As a long time ‘sub’, I watched Bald’s video last week. Yes, it made me cringe, especially when the woman offered him a quickie. And it’s clear that, although he is sympathetic to people wherever he goes in the world, he was concerned that a major shopping street in Birmingham has been taken over by ethnic minority businesses.
But I have to argue with Darren’s view that everything needs some kind of contextualisation. We can see with our own eyes. We can make our own judgements. We don’t need someone with inevitable biases to tell us what to think.
As Darren notes, B+B has travelled around the world documenting the plight of marginalised people, especially those in the post Soviet republics who believe they were better off in the good old days. Is he supposed to offer a solution to their concerns – or should we just look after our own?

Dan Croitoru
Dan Croitoru
1 month ago
Reply to  Roger Inkpen

Oh Gosh! is documenting “the plight of marginalized” people 🙂 Nope, the toothless alcoholics and drug addicts are not kind souls but most probably scoundrels. And B&B rather than dragging himself from bar to bar to forget something that makes him feel very guilty (probably him being very mean to someone) he jumps from country to country looking to “borrow” the kindness of the bums. So no it’s not “capitalism” but B&B and his triggered critics – The more the world changes, the more it stays the same.

Andrew H
Andrew H
1 month ago

An excellent article overall. Having initially eviscerated Bald and Bankrupt’s recent videos on Britain’s dilapidated town centres for their superficiality, I was pleased to see the author highlighting Bald’s genuine warmth and desire to meet people, as demonstrated throughout his countless videos from all over the world.
His recent videos on Plymouth, Weston-Super-Mare and Birmingham do indeed lack analysis, depth and context, but to a large degree I think this has more to do with his own personal approach than any specific fascination with poverty per se. To my knowledge he has spent decades mainly outside the UK and now that he’s back he is genuinely shocked at the dilapidated state of so many towns and cities in the UK. Does he go into the reasons why? No indeed. And the “offered business on Britain’s worst street” is pure clickbait, I agree.
However, when Bald travelled around deeply authoritarian Belarus a few years ago I remember being fascinated at this insight into a country few westerners see and impressed by the way he built up a genuine rapport with the locals, but somewhat mystified by his failure to provide any comment whatsoever on the political context.
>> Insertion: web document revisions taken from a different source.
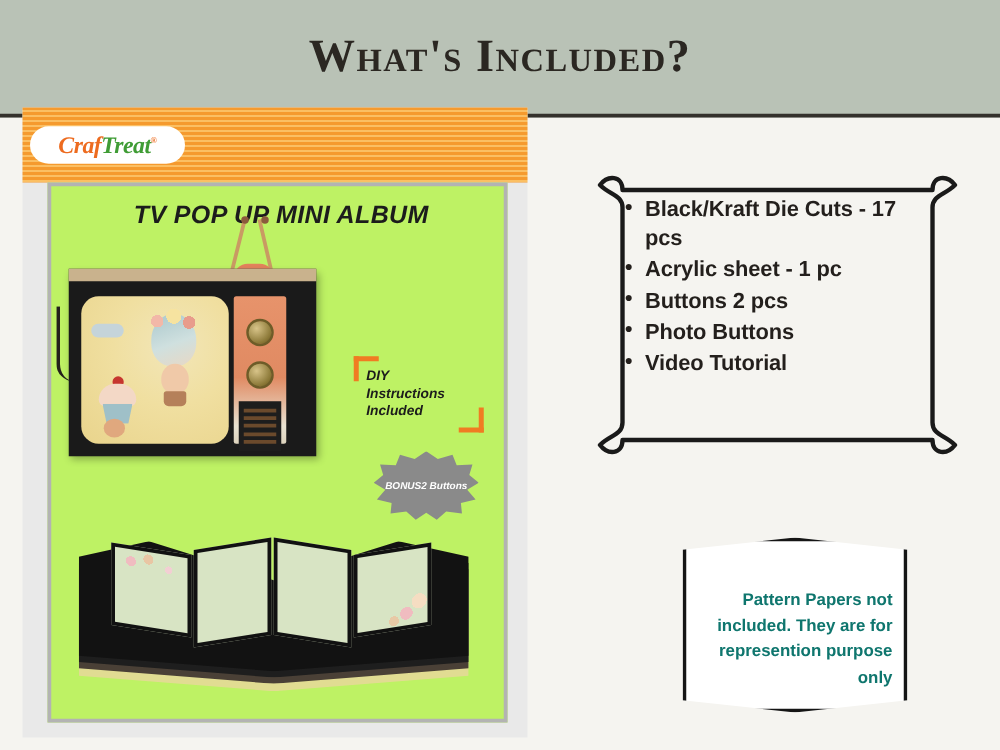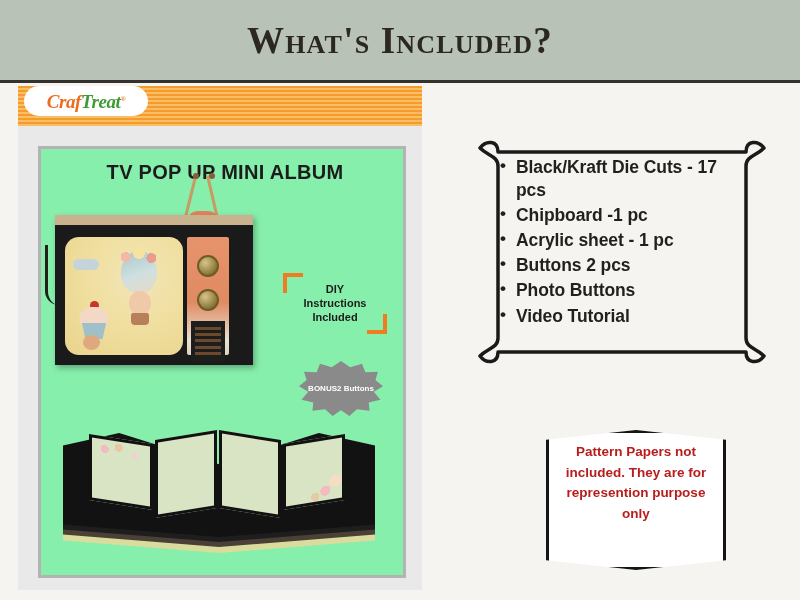"What's Included?" .header { height: 83px -> 94px }
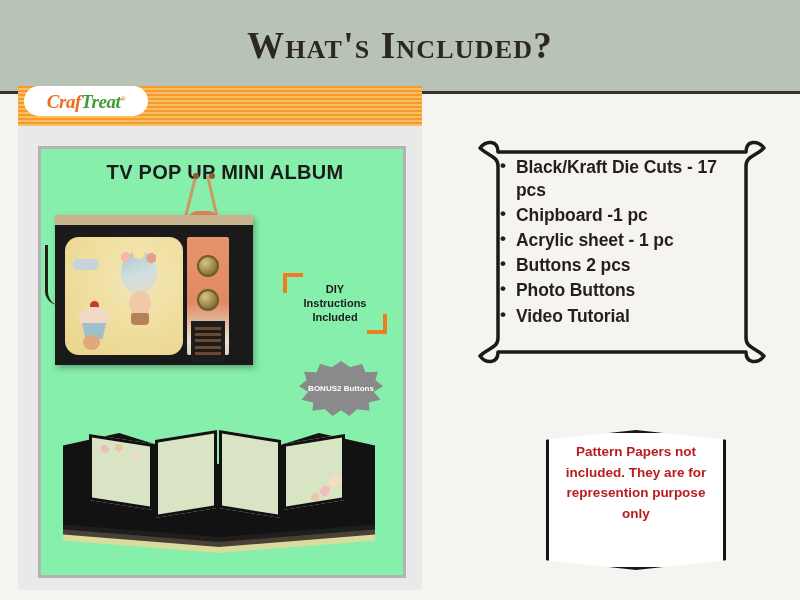"CrafTreat®" .logo-bar { align-items: flex-start -> center; height: 40px -> 60px }
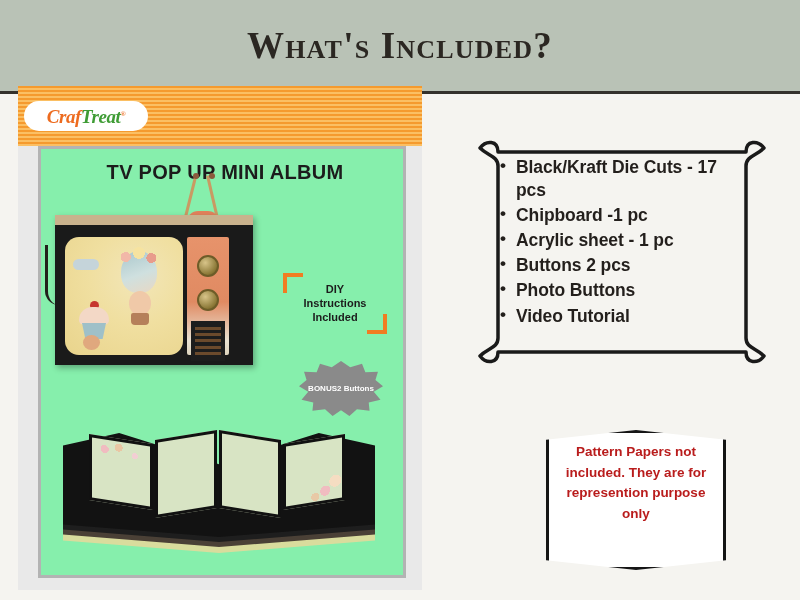"TV POP UP MINI ALBUM" .product-card { background: #86efac -> #bef264; font-style: none -> italic }
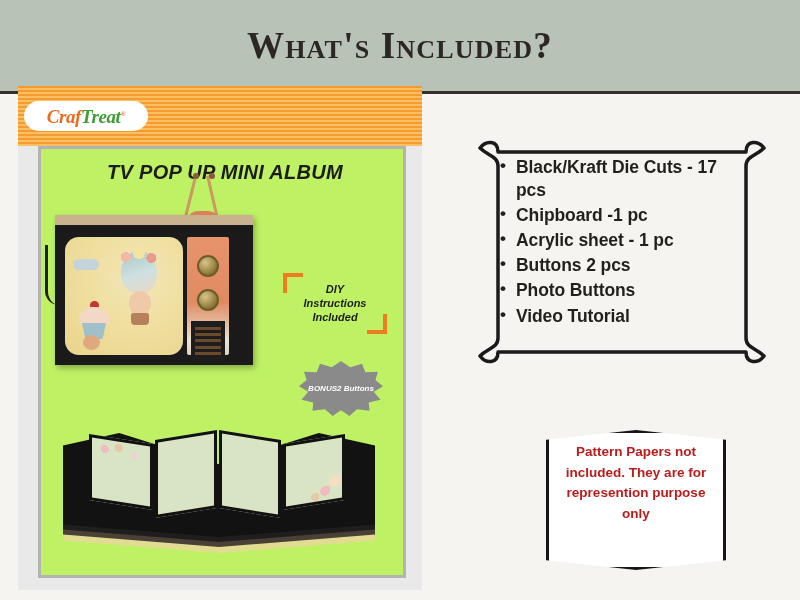"Chipboard -1 pc" li { html: <li>Chipboard -1 pc</li> -> none }
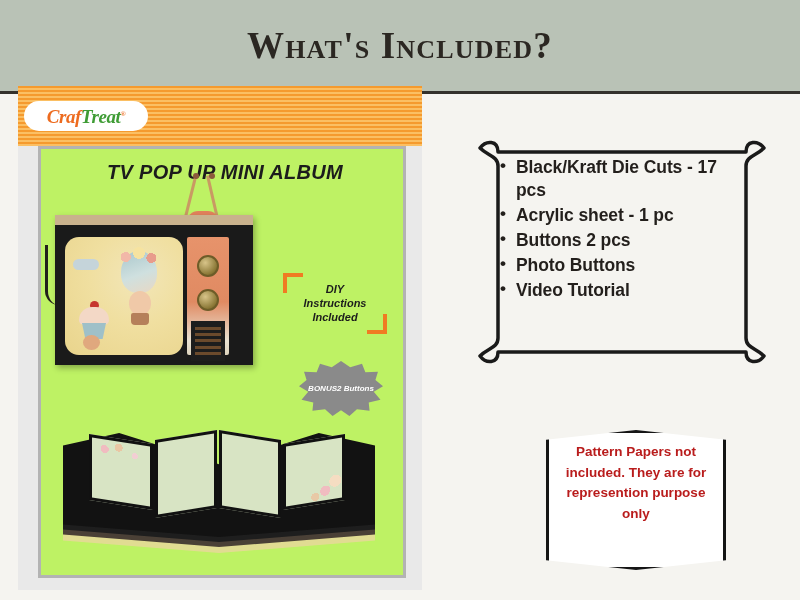"DIY" .diy-badge { text-align: center -> none; top: 128px -> 140px }
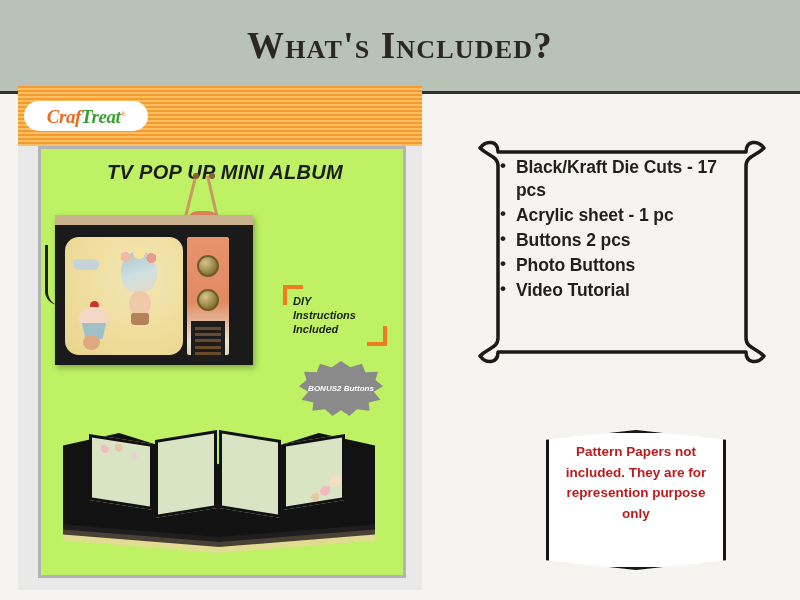"Pattern Papers not included. They" .notice-text { color: #b91c1c -> #0f766e; text-align: center -> right; top: 12px -> 40px }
On the whole, this is just what you get from his channel, although the videos on his migrant journey on foot through the Darien Gap en route to the US are quite different in both tone and content. Anyway, excellent stuff from Darren again.

Mike Downing
Mike Downing
1 month ago

There’s a whole host of these on YouTube; t**d towns, the worst town in Britain etc. IPhones and the Internet mean anyone can now be a ‘content creator ‘.

But predictably, there is no guarantee to quality of content or approach towards the subject matter.

Much the same applies to pornography, the bulk of which is now uploaded by ‘private’ individuals to often hilarious effect.

But in both spheres, you occasionally get something truly different which would never have made it past a content moderator. And there are lots of genuinely thought-provoking creators out there; you just have to sort out the gems from the dross.

Chris Amies
Chris Amies
1 month ago
Reply to  Mike Downing

I did happen across one who had a genuinely sympathetic approach for the residents of towns that have fallen victim to a decade or more of basically no investment, but he’s outnumbered by the ‘look how shit this place is’ lot. I’ve given up on YouTube now.

Mark Gilmour
Mark Gilmour
1 month ago
Reply to  Mike Downing

Sadly the famous self deprecation of the Brits has all to often transformed into a kind of performative self loathing. This seems to have worsened since the Brexit vote. It’s like a kind of competition to show Britain in the worst possible light.

Ruthven sweet
Ruthven sweet
1 month ago

Is Bald and Bankrupt a journalist? Or is he just a bloke with a phone, a stick and a YouTube account? His work would be far less compelling if he called himself a ‘journalist’. The minute he believes he should be doing some sort of social commentary is the minute everybody loses interest. People are sick of others telling them how things are, in their own self-absorbed, backslapping words. Show, don’t tell. Bald and Bankrupt does this well. We don’t need him to affect faux-concern for the toothless, feckless simpletons of Britain’s streets. Then he just becomes another posh wanker. Continue with your warmth Baldy. Most people love the fleeting interactions and at times condescension towards these people. At least we know it’s real.

tom j
tom j
1 month ago
Reply to  Ruthven sweet

Yeah totally agree. The crass hip hop guy has gone big attacking a video blogger for not having the answers to Britain’s post industrial decline.

Ian Johnston
Ian Johnston
1 month ago
Reply to  Ruthven sweet

I had exactly the same thoughts whilst reading the (far too long) article.
I’ve seen many of B&B’s Soviet videos and he’s got millions of subscribers not because he’s peddling poverty porn. He’s giving people a genuine and unaffected view into the lives of others. And he does this in an entertaining, genuinely curious and empathetic way.
His point about beautiful but rotting Victorian buildings is as well-made as it is a damning indictment of us – the inheritors of this investment. We don’t care, society doesn’t care. It seems that at least B&B does.

T M Murray
T M Murray
1 month ago

Loki’s writing is razor sharp in deconstructing the exploitative hypocrisy of the MSM’s little entertainment programs and how they deftly sidestep any analysis of the subjects they so love to fetishise. His comic flourishes had be rolling. More from Loki please!

Geoffrey Kolbe
Geoffrey Kolbe
1 month ago

“…prints of Eighties kids with rickets playing at the foot of boarded up tenements, in the UK…”
Are we talking about the 1880s? The 1980s was a low point of rickets in the UK

Matt M
Matt M
1 month ago
Reply to  Geoffrey Kolbe

I was wondering that too. I don’t remember anyone with rickets in the 1980s.

Simon Boudewijn
Simon Boudewijn
1 month ago
Reply to  Geoffrey Kolbe

This has to be a all time new low for Unherd.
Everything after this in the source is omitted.